[v8,00/12] mm: Sub-section memory hotplug support
mbox series

Message ID 155718596657.130019.17139634728875079809.stgit@dwillia2-desk3.amr.corp.intel.com
Headers show
Series
  • mm: Sub-section memory hotplug support
Related show

Message

Dan Williams May 6, 2019, 11:39 p.m. UTC
Changes since v7 [1]:

- Make subsection helpers pfn based rather than physical-address based
  (Oscar and Pavel)

- Make subsection bitmap definition scalable for different section and
  sub-section sizes across architectures. As a result:

      unsigned long map_active

  ...is converted to:

      DECLARE_BITMAP(subsection_map, SUBSECTIONS_PER_SECTION)

  ...and the helpers are renamed with a 'subsection' prefix. (Pavel)

- New in this version is a touch of arch/powerpc/include/asm/sparsemem.h
  in "[PATCH v8 01/12] mm/sparsemem: Introduce struct mem_section_usage"
  to define ARCH_SUBSECTION_SHIFT.

- Drop "mm/sparsemem: Introduce common definitions for the size and mask
  of a section" in favor of Robin's "mm/memremap: Rename and consolidate
  SECTION_SIZE" (Pavel)

- Collect some more Reviewed-by tags. Patches that still lack review
  tags: 1, 3, 9 - 12

[1]: https://lore.kernel.org/lkml/155677652226.2336373.8700273400832001094.stgit@dwillia2-desk3.amr.corp.intel.com/

---
[merge logistics]

Hi Andrew,

These are too late for v5.2, I'm posting this v8 during the merge window
to maintain the review momentum. 

---
[cover letter]

The memory hotplug section is an arbitrary / convenient unit for memory
hotplug. 'Section-size' units have bled into the user interface
('memblock' sysfs) and can not be changed without breaking existing
userspace. The section-size constraint, while mostly benign for typical
memory hotplug, has and continues to wreak havoc with 'device-memory'
use cases, persistent memory (pmem) in particular. Recall that pmem uses
devm_memremap_pages(), and subsequently arch_add_memory(), to allocate a
'struct page' memmap for pmem. However, it does not use the 'bottom
half' of memory hotplug, i.e. never marks pmem pages online and never
exposes the userspace memblock interface for pmem. This leaves an
opening to redress the section-size constraint.

To date, the libnvdimm subsystem has attempted to inject padding to
satisfy the internal constraints of arch_add_memory(). Beyond
complicating the code, leading to bugs [2], wasting memory, and limiting
configuration flexibility, the padding hack is broken when the platform
changes this physical memory alignment of pmem from one boot to the
next. Device failure (intermittent or permanent) and physical
reconfiguration are events that can cause the platform firmware to
change the physical placement of pmem on a subsequent boot, and device
failure is an everyday event in a data-center.

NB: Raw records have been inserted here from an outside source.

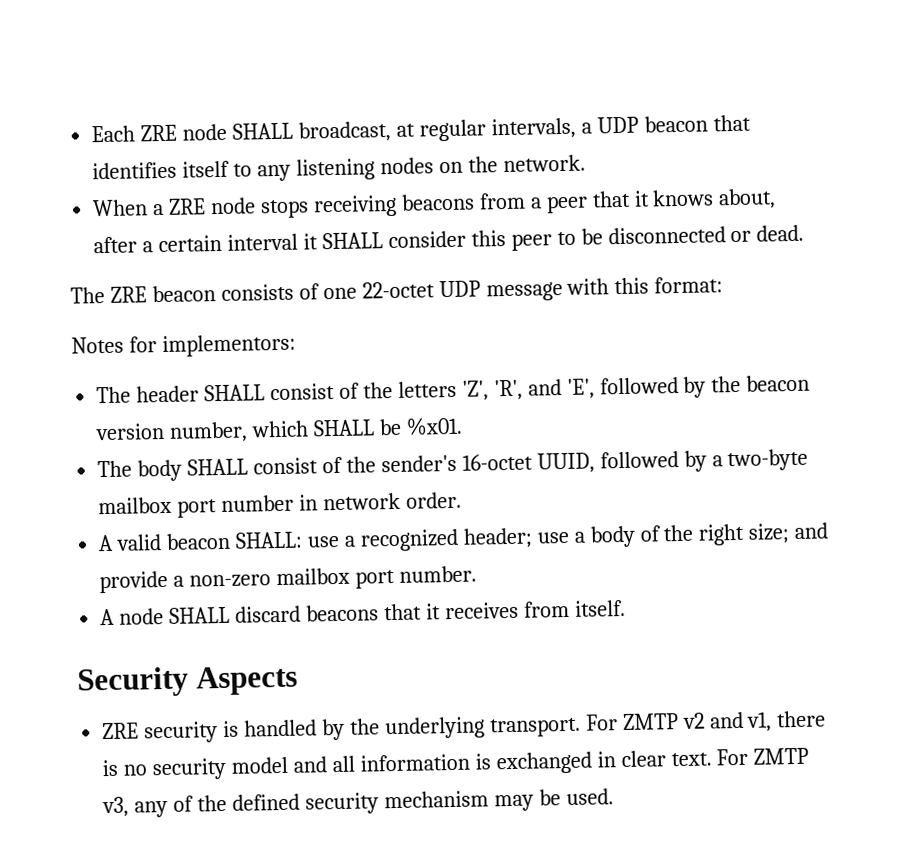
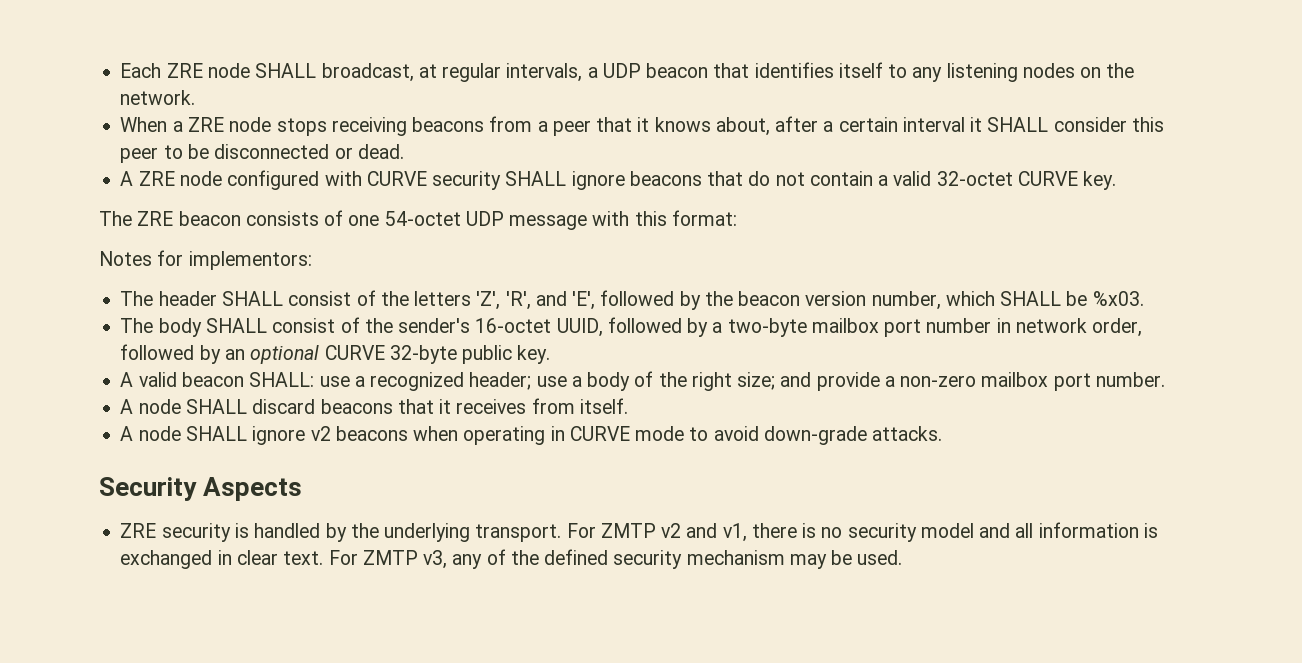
+ A ZRE node configured with CURVE security SHALL ignore beacons that do not contain a valid 32-octet CURVE key.
- The ZRE beacon consists of one 22-octet UDP message with this format:
+ The ZRE beacon consists of one 54-octet UDP message with this format:
- The header SHALL consist of the letters 'Z', 'R', and 'E', followed by the beacon version number, which SHALL be %x01.
+ The header SHALL consist of the letters 'Z', 'R', and 'E', followed by the beacon version number, which SHALL be %x03.
- The body SHALL consist of the sender's 16-octet UUID, followed by a two-byte mailbox port number in network order.
+ The body SHALL consist of the sender's 16-octet UUID, followed by a two-byte mailbox port number in network order, followed by an optional CURVE 32-byte public key.
+ A node SHALL ignore v2 beacons when operating in CURVE mode to avoid down-grade attacks.

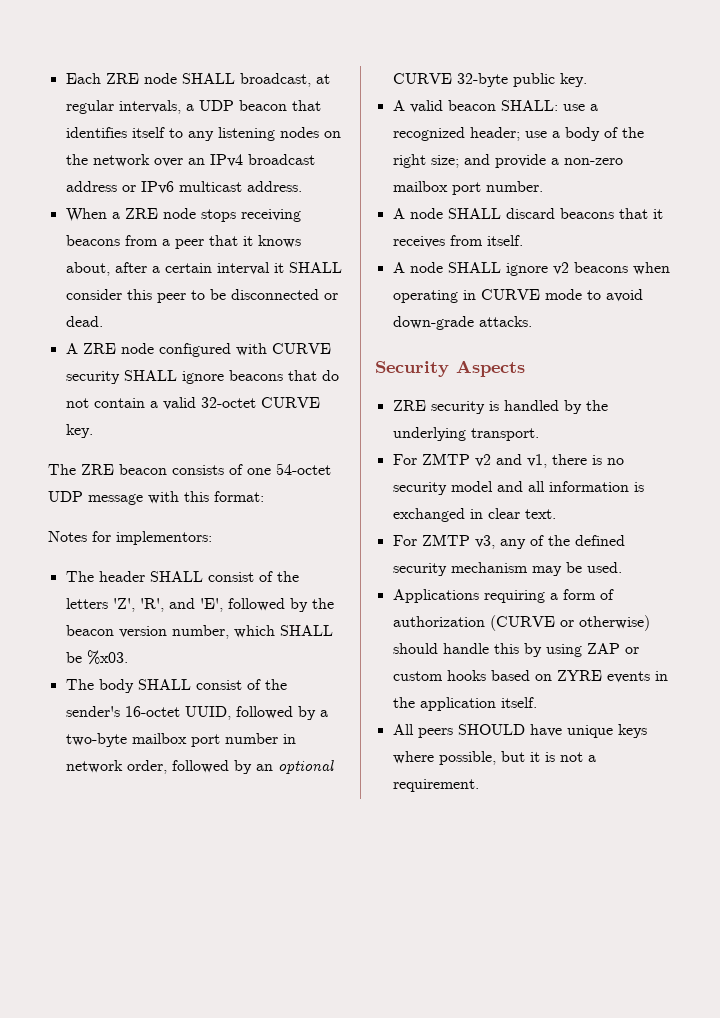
- Each ZRE node SHALL broadcast, at regular intervals, a UDP beacon that identifies itself to any listening nodes on the network.
+ Each ZRE node SHALL broadcast, at regular intervals, a UDP beacon that identifies itself to any listening nodes on the network over an IPv4 broadcast address or IPv6 multicast address.
- ZRE security is handled by the underlying transport. For ZMTP v2 and v1, there is no security model and all information is exchanged in clear text. For ZMTP v3, any of the defined security mechanism may be used.
+ ZRE security is handled by the underlying transport.
+ For ZMTP v2 and v1, there is no security model and all information is exchanged in clear text.
+ For ZMTP v3, any of the defined security mechanism may be used.
+ Applications requiring a form of authorization (CURVE or otherwise) should handle this by using ZAP or custom hooks based on ZYRE events in the application itself.
+ All peers SHOULD have unique keys where possible, but it is not a requirement.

It turns out that sections are only a hard requirement of the
user-facing interface for memory hotplug and with a bit more
infrastructure sub-section arch_add_memory() support can be added for
kernel internal usages like devm_memremap_pages(). Here is an analysis
of the current design assumptions in the current code and how they are
addressed in the new implementation:

Current design assumptions:

- Sections that describe boot memory (early sections) are never
  unplugged / removed.

- pfn_valid(), in the CONFIG_SPARSEMEM_VMEMMAP=y, case devolves to a
  valid_section() check

- __add_pages() and helper routines assume all operations occur in
  PAGES_PER_SECTION units.

- The memblock sysfs interface only comprehends full sections

New design assumptions:

- Sections are instrumented with a sub-section bitmask to track (on x86)
  individual 2MB sub-divisions of a 128MB section.

- Partially populated early sections can be extended with additional
  sub-sections, and those sub-sections can be removed with
  arch_remove_memory(). With this in place we no longer lose usable memory
  capacity to padding.

- pfn_valid() is updated to look deeper than valid_section() to also check the
  active-sub-section mask. This indication is in the same cacheline as
  the valid_section() so the performance impact is expected to be
  negligible. So far the lkp robot has not reported any regressions.

- Outside of the core vmemmap population routines which are replaced,
  other helper routines like shrink_{zone,pgdat}_span() are updated to
  handle the smaller granularity. Core memory hotplug routines that deal
  with online memory are not touched.

- The existing memblock sysfs user api guarantees / assumptions are
  not touched since this capability is limited to !online
  !memblock-sysfs-accessible sections.

Meanwhile the issue reports continue to roll in from users that do not
understand when and how the 128MB constraint will bite them. The current
implementation relied on being able to support at least one misaligned
namespace, but that immediately falls over on any moderately complex
namespace creation attempt. Beyond the initial problem of 'System RAM'
colliding with pmem, and the unsolvable problem of physical alignment
changes, Linux is now being exposed to platforms that collide pmem
ranges with other pmem ranges by default [3]. In short,
devm_memremap_pages() has pushed the venerable section-size constraint
past the breaking point, and the simplicity of section-aligned
arch_add_memory() is no longer tenable.

These patches are exposed to the kbuild robot on my libnvdimm-pending
branch [4], and a preview of the unit test for this functionality is
available on the 'subsection-pending' branch of ndctl [5].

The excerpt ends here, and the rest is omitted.